Parent-of-origin effects on nuclear chromatin organization and behavior in Drosophila model of Williams-Beuren Syndrome.. Parent-of-origin effects on nuclear chromatin organization and behavior in Drosophila model of Williams-Beuren Syndrome.

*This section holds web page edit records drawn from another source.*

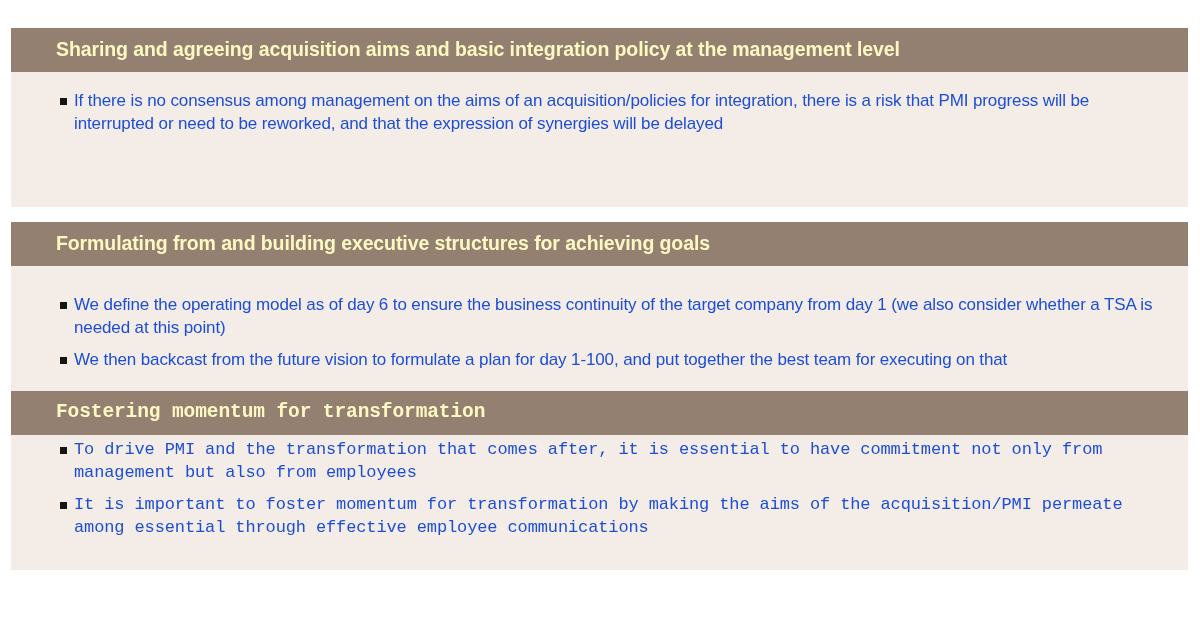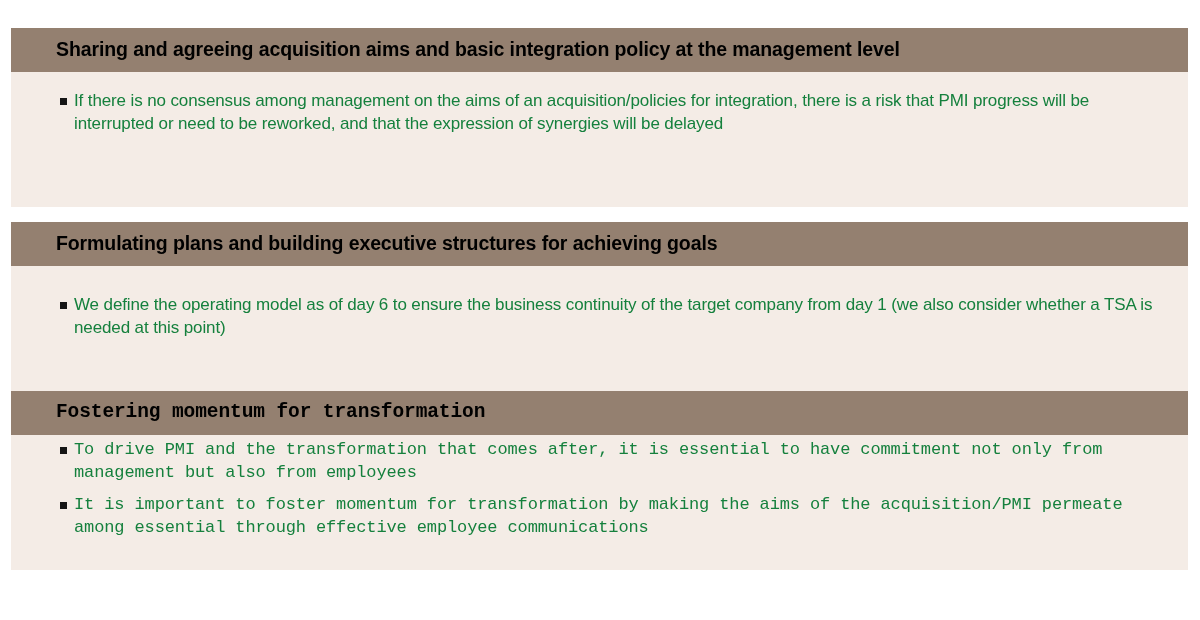"Sharing and agreeing acquisition aims" .section-header-title { color: #000000 -> #fef9c3 }
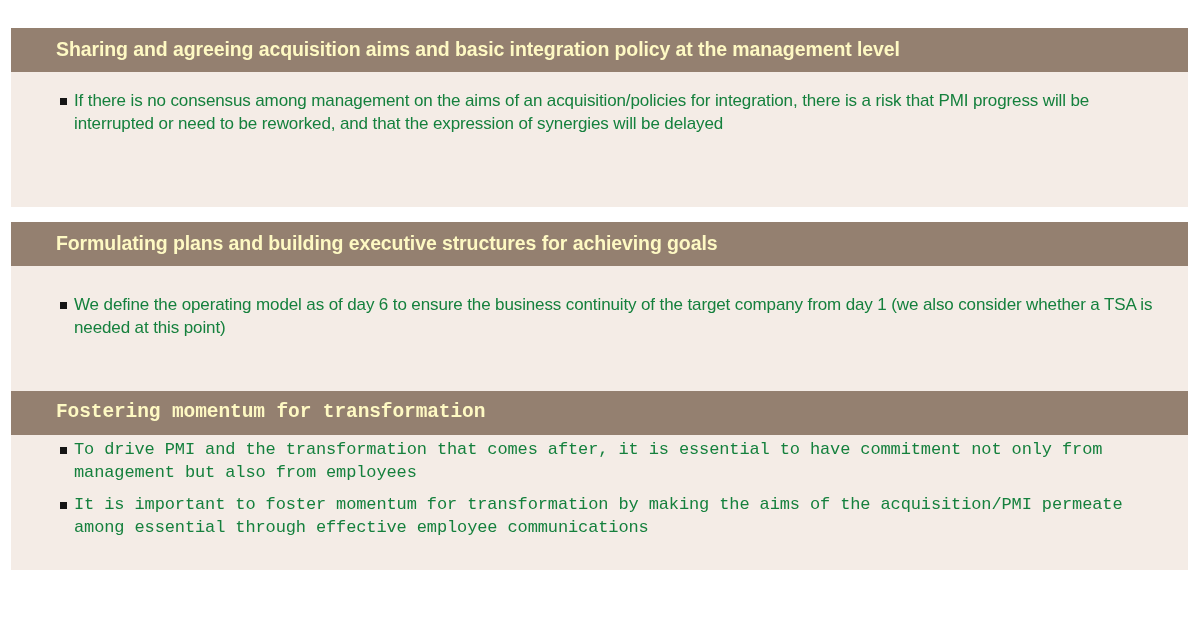"If there is no consensus" .bullet-item { color: #15803d -> #1d4ed8 }
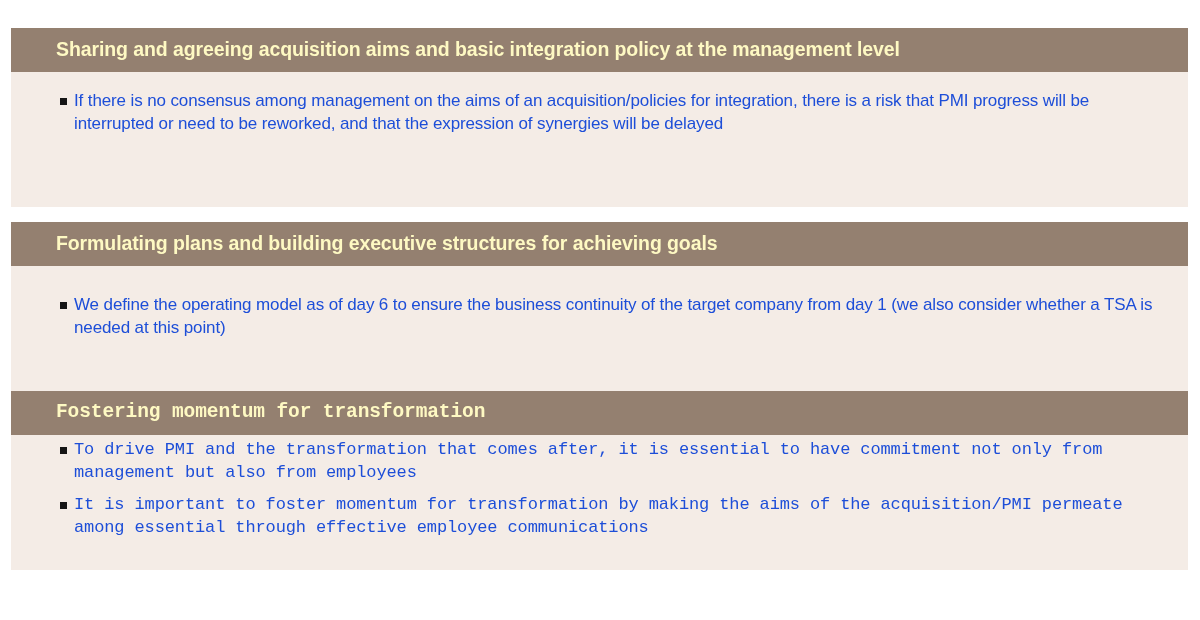"Formulating plans and building executive" div.section-header-title { text: plans -> from }
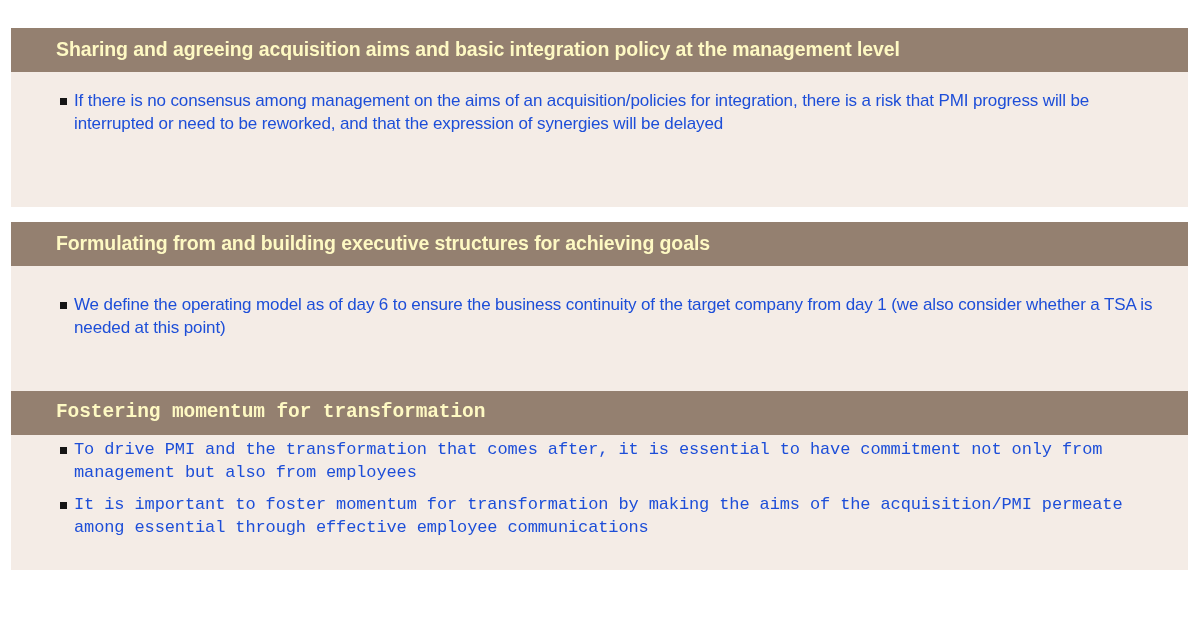"We then backcast from the" li.bullet-item { html: none -> <li> <span></span> <span>We then backcast from the future vision to formulate a plan for day 1-100, and put together the best team for executing on that</span> </li> }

Development of prognostic models for neuropsychiatric disorders requires careful consideration of individual 1) parent-of-origin effects (POEs) relying on 2) nuclear 3D chromatin architecture of the nerve cells and 3) epigenetic impact of miRNAs produced in parental germ cells. The interplay of these events in shaping cognitive phenotypes in progeny is far from clear. Simple experimental model systems such as Drosophila can help to probe the causes and consequences leading to human neuropathology. Recently, we have developed a Drosophila model for Williams-Beuren Syndrome (WBS) – a mutant agnts3 of the agnostic locus (X:11AB) harboring limk1 gene for the key enzyme of actin remodeling LIM-kinase1. The mutation agnts3 drastically increases frequency of ectopic contacts (FEC) in specific regions of intercalary heterochromatin, suppresses learning acquisition and memory formation and affects locomotion. This study reveals that in reciprocal hybrids between agnts3 and the wild type strain Berlin the polytene chromosome bands are heterogeneous in manner of FEC regulation depending either on maternal or paternal gene origin. Bioinformatic analysis demonstrates that FEC between X:11AB and the other bands of the X chromosome partly depends on short (~ 30 bp) identical DNA fragments homologous to Drosophila 372 bp satellite DNA repeats. Although learning acquisition in conditioned courtship suppression paradigm is similar in hybrids, the middle-term memory formation shows patroclinic inheritance. Seemingly, this depends on changes in miR-974 expression levels. Several parameters of locomotion demonstrate heterosis. Our data indicate that agnts3 locus is capable of trans-regulating gene activity via POEs on chromatin nuclear organization, thereby affecting behavioral quantitative traits. Overall design: Deep-sequencing of small RNA of wild-type and Agnts3 flies and their hybrids.

神经精神疾病预后模型的开发，需审慎考量三类关键因素：1）亲本起源效应（parent-of-origin effects, POEs），其依托于神经细胞的细胞核三维染色质架构（nuclear 3D chromatin architecture）；2）亲本生殖细胞所产生的微小RNA（microRNAs, miRNAs）介导的表观遗传调控效应。上述三类事件在子代认知表型塑造过程中的相互作用机制，目前仍未完全阐明。 诸如果蝇（Drosophila）在内的简易实验模型系统，可为探究人类神经病理学的致病机制与病理结局提供研究载体。近期，我们构建了威廉姆斯-比尔伦综合征（Williams-Beuren Syndrome, WBS）的果蝇模型：该模型为agnostic基因座（X:11AB）的agnts3突变体，携带有编码肌动蛋白重塑关键酶LIM激酶1（LIM-kinase1）的limk1基因。agnts3突变可显著升高间期异染色质（intercalary heterochromatin）特定区域的异位接触频率（frequency of ectopic contacts, FEC），同时抑制学习获取与记忆形成过程，并对运动能力产生影响。 本研究发现，在agnts3突变体与野生型柏林品系（wild type strain Berlin）构建的正反交杂种中，多线染色体带区对异位接触频率的调控模式存在异质性，且该异质性取决于等位基因的亲本起源（母系或父系）。生物信息学分析显示，X染色体上X:11AB区域与其他染色体带区之间的异位接触，部分依赖于与果蝇372 bp卫星DNA重复序列同源的长度约30 bp的同源DNA片段。尽管正反交杂种在条件化求偶抑制范式（conditioned courtship suppression paradigm）下的学习获取能力无显著差异，但其中期记忆形成呈现父本倾向性遗传模式，该现象似乎与miR-974的表达水平变化相关。多项运动能力参数呈现杂种优势（heterosis）现象。 本研究数据表明，agnts3基因座可通过亲本起源效应（POEs）调控染色质的核组织架构，进而实现对基因活性的反式调控，最终影响行为数量性状。实验整体设计：对野生型、agnts3突变型果蝇及其正反交杂种的小RNA进行深度测序（deep-sequencing）。